(Input material begins)

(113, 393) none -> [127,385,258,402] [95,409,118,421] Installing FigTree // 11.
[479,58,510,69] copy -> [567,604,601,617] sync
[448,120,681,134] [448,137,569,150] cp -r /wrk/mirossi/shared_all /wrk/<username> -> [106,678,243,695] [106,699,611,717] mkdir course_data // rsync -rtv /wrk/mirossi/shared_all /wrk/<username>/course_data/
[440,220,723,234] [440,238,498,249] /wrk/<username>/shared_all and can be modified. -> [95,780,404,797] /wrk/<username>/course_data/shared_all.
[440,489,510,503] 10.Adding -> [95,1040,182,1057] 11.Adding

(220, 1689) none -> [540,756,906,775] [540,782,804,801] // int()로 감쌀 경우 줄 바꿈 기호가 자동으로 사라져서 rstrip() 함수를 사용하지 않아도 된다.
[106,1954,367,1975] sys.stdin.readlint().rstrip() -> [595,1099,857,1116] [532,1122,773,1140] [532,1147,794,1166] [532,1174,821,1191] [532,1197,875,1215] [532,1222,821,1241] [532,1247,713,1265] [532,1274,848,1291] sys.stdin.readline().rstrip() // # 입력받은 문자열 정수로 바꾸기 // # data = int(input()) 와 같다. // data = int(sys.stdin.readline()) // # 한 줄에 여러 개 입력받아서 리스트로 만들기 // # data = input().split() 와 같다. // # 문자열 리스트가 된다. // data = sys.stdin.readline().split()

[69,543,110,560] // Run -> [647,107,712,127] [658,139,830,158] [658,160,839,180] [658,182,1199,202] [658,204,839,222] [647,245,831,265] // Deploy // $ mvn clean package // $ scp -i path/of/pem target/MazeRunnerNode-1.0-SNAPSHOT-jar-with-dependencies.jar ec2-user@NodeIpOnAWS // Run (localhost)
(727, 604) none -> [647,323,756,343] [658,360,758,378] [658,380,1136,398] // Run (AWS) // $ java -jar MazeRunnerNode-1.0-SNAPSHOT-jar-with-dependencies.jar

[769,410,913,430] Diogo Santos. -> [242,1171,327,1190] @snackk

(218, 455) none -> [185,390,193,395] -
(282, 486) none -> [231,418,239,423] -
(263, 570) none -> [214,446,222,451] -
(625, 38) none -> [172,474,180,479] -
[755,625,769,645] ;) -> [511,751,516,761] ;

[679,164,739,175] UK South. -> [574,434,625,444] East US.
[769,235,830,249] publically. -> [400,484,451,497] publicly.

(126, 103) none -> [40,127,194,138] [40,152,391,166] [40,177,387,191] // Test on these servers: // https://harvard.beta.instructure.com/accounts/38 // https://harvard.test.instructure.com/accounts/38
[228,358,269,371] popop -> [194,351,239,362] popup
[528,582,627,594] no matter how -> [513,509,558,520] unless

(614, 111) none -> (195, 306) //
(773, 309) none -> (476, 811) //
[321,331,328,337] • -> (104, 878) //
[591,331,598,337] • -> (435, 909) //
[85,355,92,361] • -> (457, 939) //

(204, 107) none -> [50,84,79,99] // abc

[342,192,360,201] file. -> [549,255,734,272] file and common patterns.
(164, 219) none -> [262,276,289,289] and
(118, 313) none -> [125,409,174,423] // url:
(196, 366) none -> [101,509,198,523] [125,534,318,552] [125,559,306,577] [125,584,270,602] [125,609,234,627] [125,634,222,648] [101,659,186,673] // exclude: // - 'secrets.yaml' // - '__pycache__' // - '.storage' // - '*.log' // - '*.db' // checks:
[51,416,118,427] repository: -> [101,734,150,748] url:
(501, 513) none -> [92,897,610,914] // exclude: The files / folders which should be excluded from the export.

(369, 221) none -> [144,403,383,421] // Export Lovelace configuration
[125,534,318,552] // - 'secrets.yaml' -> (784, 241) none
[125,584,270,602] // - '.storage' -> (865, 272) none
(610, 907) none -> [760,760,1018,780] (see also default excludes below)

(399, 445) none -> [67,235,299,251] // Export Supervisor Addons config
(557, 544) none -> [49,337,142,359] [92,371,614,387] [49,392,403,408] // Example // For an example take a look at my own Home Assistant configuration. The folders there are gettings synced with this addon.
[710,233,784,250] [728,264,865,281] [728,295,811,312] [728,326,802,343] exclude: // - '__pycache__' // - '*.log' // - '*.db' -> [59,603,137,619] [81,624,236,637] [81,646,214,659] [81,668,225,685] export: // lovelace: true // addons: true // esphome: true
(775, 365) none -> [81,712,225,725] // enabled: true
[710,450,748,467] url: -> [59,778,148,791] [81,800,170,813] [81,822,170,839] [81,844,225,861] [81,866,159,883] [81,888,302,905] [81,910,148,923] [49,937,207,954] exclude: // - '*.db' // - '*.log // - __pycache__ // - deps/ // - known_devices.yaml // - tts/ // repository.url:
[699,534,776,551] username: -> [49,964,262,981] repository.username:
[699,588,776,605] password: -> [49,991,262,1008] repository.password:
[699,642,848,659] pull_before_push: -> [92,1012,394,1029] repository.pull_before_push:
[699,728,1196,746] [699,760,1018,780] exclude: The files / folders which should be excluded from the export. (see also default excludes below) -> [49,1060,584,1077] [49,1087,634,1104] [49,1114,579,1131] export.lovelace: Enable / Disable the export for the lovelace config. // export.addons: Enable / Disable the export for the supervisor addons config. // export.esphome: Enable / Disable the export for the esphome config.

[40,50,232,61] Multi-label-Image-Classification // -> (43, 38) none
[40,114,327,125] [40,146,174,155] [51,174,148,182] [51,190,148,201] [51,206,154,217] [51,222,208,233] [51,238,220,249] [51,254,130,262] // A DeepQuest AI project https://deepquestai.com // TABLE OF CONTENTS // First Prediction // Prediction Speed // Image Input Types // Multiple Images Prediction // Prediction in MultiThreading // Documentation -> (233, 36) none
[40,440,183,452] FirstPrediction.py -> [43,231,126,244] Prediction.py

(Input material ends)

* [Your objective]: Please give the entries above again in full, exactly as written.

* [Exercise solution]:
(113, 393) none -> [127,385,258,402] [95,409,118,421] Installing FigTree // 11.
[479,58,510,69] copy -> [567,604,601,617] sync
[448,120,681,134] [448,137,569,150] cp -r /wrk/mirossi/shared_all /wrk/<username> -> [106,678,243,695] [106,699,611,717] mkdir course_data // rsync -rtv /wrk/mirossi/shared_all /wrk/<username>/course_data/
[440,220,723,234] [440,238,498,249] /wrk/<username>/shared_all and can be modified. -> [95,780,404,797] /wrk/<username>/course_data/shared_all.
[440,489,510,503] 10.Adding -> [95,1040,182,1057] 11.Adding

(220, 1689) none -> [540,756,906,775] [540,782,804,801] // int()로 감쌀 경우 줄 바꿈 기호가 자동으로 사라져서 rstrip() 함수를 사용하지 않아도 된다.
[106,1954,367,1975] sys.stdin.readlint().rstrip() -> [595,1099,857,1116] [532,1122,773,1140] [532,1147,794,1166] [532,1174,821,1191] [532,1197,875,1215] [532,1222,821,1241] [532,1247,713,1265] [532,1274,848,1291] sys.stdin.readline().rstrip() // # 입력받은 문자열 정수로 바꾸기 // # data = int(input()) 와 같다. // data = int(sys.stdin.readline()) // # 한 줄에 여러 개 입력받아서 리스트로 만들기 // # data = input().split() 와 같다. // # 문자열 리스트가 된다. // data = sys.stdin.readline().split()

[69,543,110,560] // Run -> [647,107,712,127] [658,139,830,158] [658,160,839,180] [658,182,1199,202] [658,204,839,222] [647,245,831,265] // Deploy // $ mvn clean package // $ scp -i path/of/pem target/MazeRunnerNode-1.0-SNAPSHOT-jar-with-dependencies.jar ec2-user@NodeIpOnAWS // Run (localhost)
(727, 604) none -> [647,323,756,343] [658,360,758,378] [658,380,1136,398] // Run (AWS) // $ java -jar MazeRunnerNode-1.0-SNAPSHOT-jar-with-dependencies.jar

[769,410,913,430] Diogo Santos. -> [242,1171,327,1190] @snackk

(218, 455) none -> [185,390,193,395] -
(282, 486) none -> [231,418,239,423] -
(263, 570) none -> [214,446,222,451] -
(625, 38) none -> [172,474,180,479] -
[755,625,769,645] ;) -> [511,751,516,761] ;

[679,164,739,175] UK South. -> [574,434,625,444] East US.
[769,235,830,249] publically. -> [400,484,451,497] publicly.

(126, 103) none -> [40,127,194,138] [40,152,391,166] [40,177,387,191] // Test on these servers: // https://harvard.beta.instructure.com/accounts/38 // https://harvard.test.instructure.com/accounts/38
[228,358,269,371] popop -> [194,351,239,362] popup
[528,582,627,594] no matter how -> [513,509,558,520] unless

(614, 111) none -> (195, 306) //
(773, 309) none -> (476, 811) //
[321,331,328,337] • -> (104, 878) //
[591,331,598,337] • -> (435, 909) //
[85,355,92,361] • -> (457, 939) //

(204, 107) none -> [50,84,79,99] // abc

[342,192,360,201] file. -> [549,255,734,272] file and common patterns.
(164, 219) none -> [262,276,289,289] and
(118, 313) none -> [125,409,174,423] // url:
(196, 366) none -> [101,509,198,523] [125,534,318,552] [125,559,306,577] [125,584,270,602] [125,609,234,627] [125,634,222,648] [101,659,186,673] // exclude: // - 'secrets.yaml' // - '__pycache__' // - '.storage' // - '*.log' // - '*.db' // checks:
[51,416,118,427] repository: -> [101,734,150,748] url:
(501, 513) none -> [92,897,610,914] // exclude: The files / folders which should be excluded from the export.

(369, 221) none -> [144,403,383,421] // Export Lovelace configuration
[125,534,318,552] // - 'secrets.yaml' -> (784, 241) none
[125,584,270,602] // - '.storage' -> (865, 272) none
(610, 907) none -> [760,760,1018,780] (see also default excludes below)

(399, 445) none -> [67,235,299,251] // Export Supervisor Addons config
(557, 544) none -> [49,337,142,359] [92,371,614,387] [49,392,403,408] // Example // For an example take a look at my own Home Assistant configuration. The folders there are gettings synced with this addon.
[710,233,784,250] [728,264,865,281] [728,295,811,312] [728,326,802,343] exclude: // - '__pycache__' // - '*.log' // - '*.db' -> [59,603,137,619] [81,624,236,637] [81,646,214,659] [81,668,225,685] export: // lovelace: true // addons: true // esphome: true
(775, 365) none -> [81,712,225,725] // enabled: true
[710,450,748,467] url: -> [59,778,148,791] [81,800,170,813] [81,822,170,839] [81,844,225,861] [81,866,159,883] [81,888,302,905] [81,910,148,923] [49,937,207,954] exclude: // - '*.db' // - '*.log // - __pycache__ // - deps/ // - known_devices.yaml // - tts/ // repository.url:
[699,534,776,551] username: -> [49,964,262,981] repository.username:
[699,588,776,605] password: -> [49,991,262,1008] repository.password:
[699,642,848,659] pull_before_push: -> [92,1012,394,1029] repository.pull_before_push:
[699,728,1196,746] [699,760,1018,780] exclude: The files / folders which should be excluded from the export. (see also default excludes below) -> [49,1060,584,1077] [49,1087,634,1104] [49,1114,579,1131] export.lovelace: Enable / Disable the export for the lovelace config. // export.addons: Enable / Disable the export for the supervisor addons config. // export.esphome: Enable / Disable the export for the esphome config.

[40,50,232,61] Multi-label-Image-Classification // -> (43, 38) none
[40,114,327,125] [40,146,174,155] [51,174,148,182] [51,190,148,201] [51,206,154,217] [51,222,208,233] [51,238,220,249] [51,254,130,262] // A DeepQuest AI project https://deepquestai.com // TABLE OF CONTENTS // First Prediction // Prediction Speed // Image Input Types // Multiple Images Prediction // Prediction in MultiThreading // Documentation -> (233, 36) none
[40,440,183,452] FirstPrediction.py -> [43,231,126,244] Prediction.py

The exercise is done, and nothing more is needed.